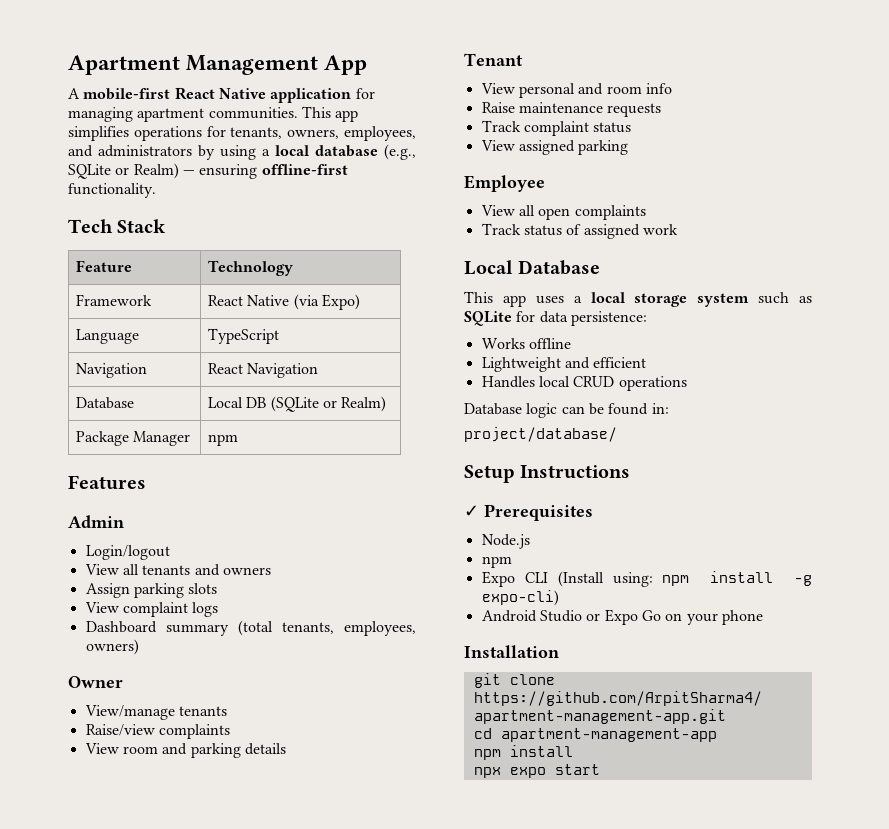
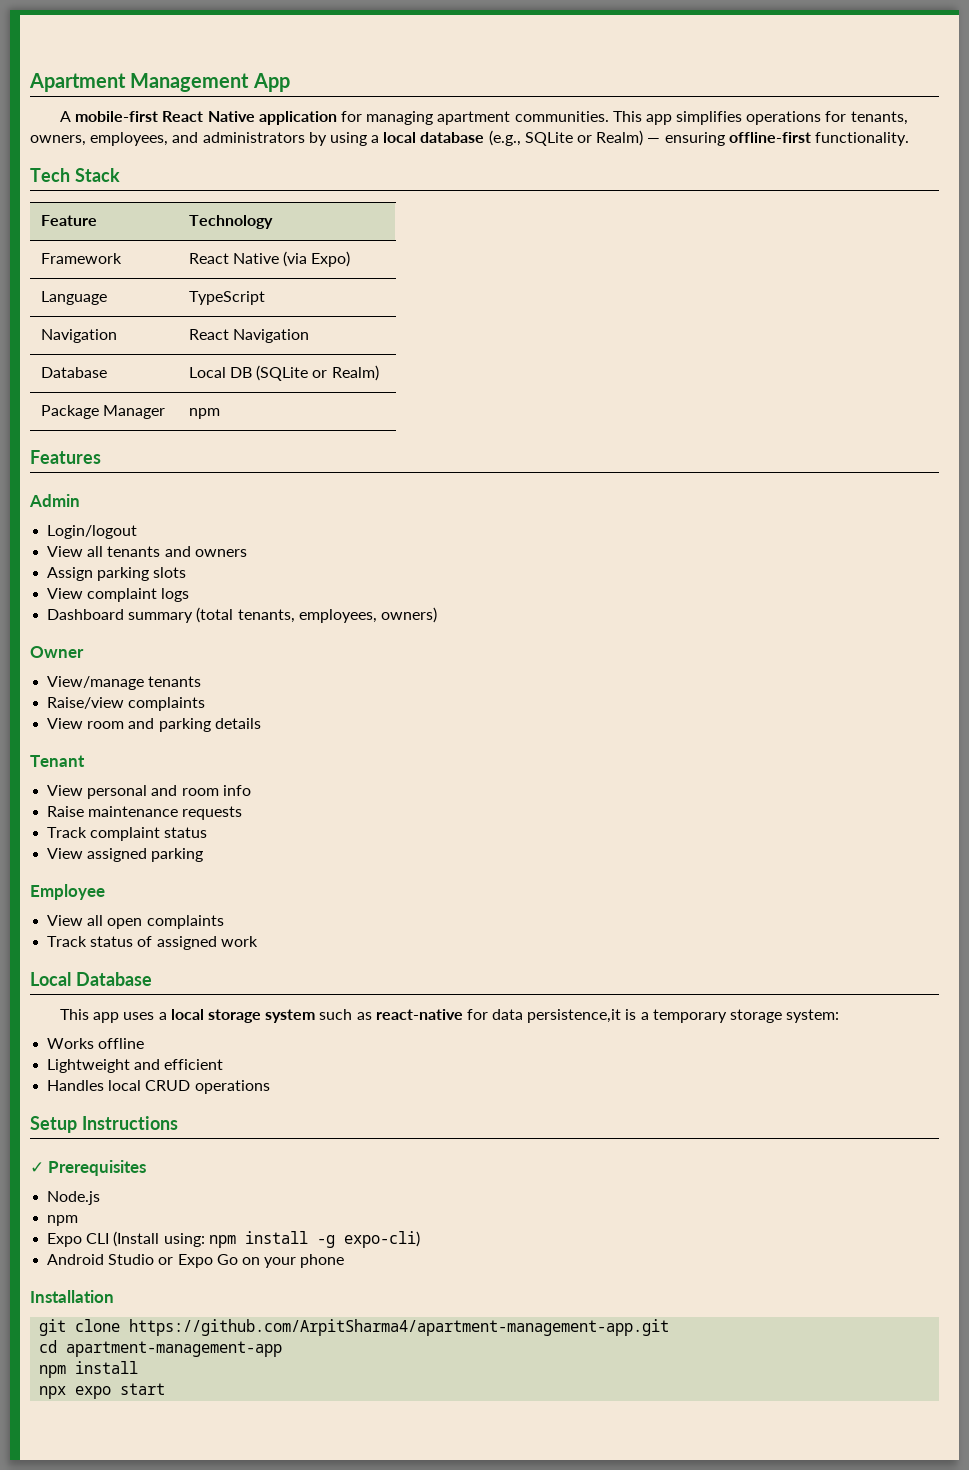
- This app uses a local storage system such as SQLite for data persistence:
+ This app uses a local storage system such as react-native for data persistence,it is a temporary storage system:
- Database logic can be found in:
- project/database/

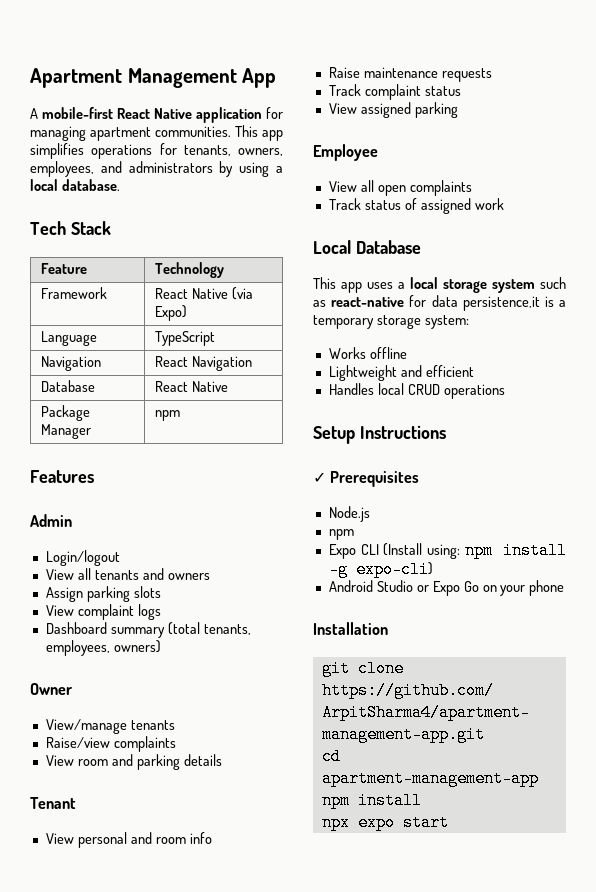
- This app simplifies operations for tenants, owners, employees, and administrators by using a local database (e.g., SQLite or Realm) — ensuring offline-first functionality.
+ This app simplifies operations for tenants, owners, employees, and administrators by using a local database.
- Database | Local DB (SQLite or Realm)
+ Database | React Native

────────────────────

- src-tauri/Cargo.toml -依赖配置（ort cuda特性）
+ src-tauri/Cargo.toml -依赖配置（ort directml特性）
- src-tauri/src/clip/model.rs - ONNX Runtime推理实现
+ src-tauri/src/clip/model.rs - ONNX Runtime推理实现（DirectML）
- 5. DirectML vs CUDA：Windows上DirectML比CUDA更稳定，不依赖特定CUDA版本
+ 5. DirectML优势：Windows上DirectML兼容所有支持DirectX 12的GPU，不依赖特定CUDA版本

────────────────────

Among the entries above, copy exactly only the lines starting with the one containing "- ONNX Runtime推理实现（DirectML）" and going through the one containing "5. DirectML优势：Windows上DirectML兼容所有支持DirectX 12的GPU，不依赖特定CUDA版本", both ends included.

» Expected output:
+ src-tauri/src/clip/model.rs - ONNX Runtime推理实现（DirectML）
- 5. DirectML vs CUDA：Windows上DirectML比CUDA更稳定，不依赖特定CUDA版本
+ 5. DirectML优势：Windows上DirectML兼容所有支持DirectX 12的GPU，不依赖特定CUDA版本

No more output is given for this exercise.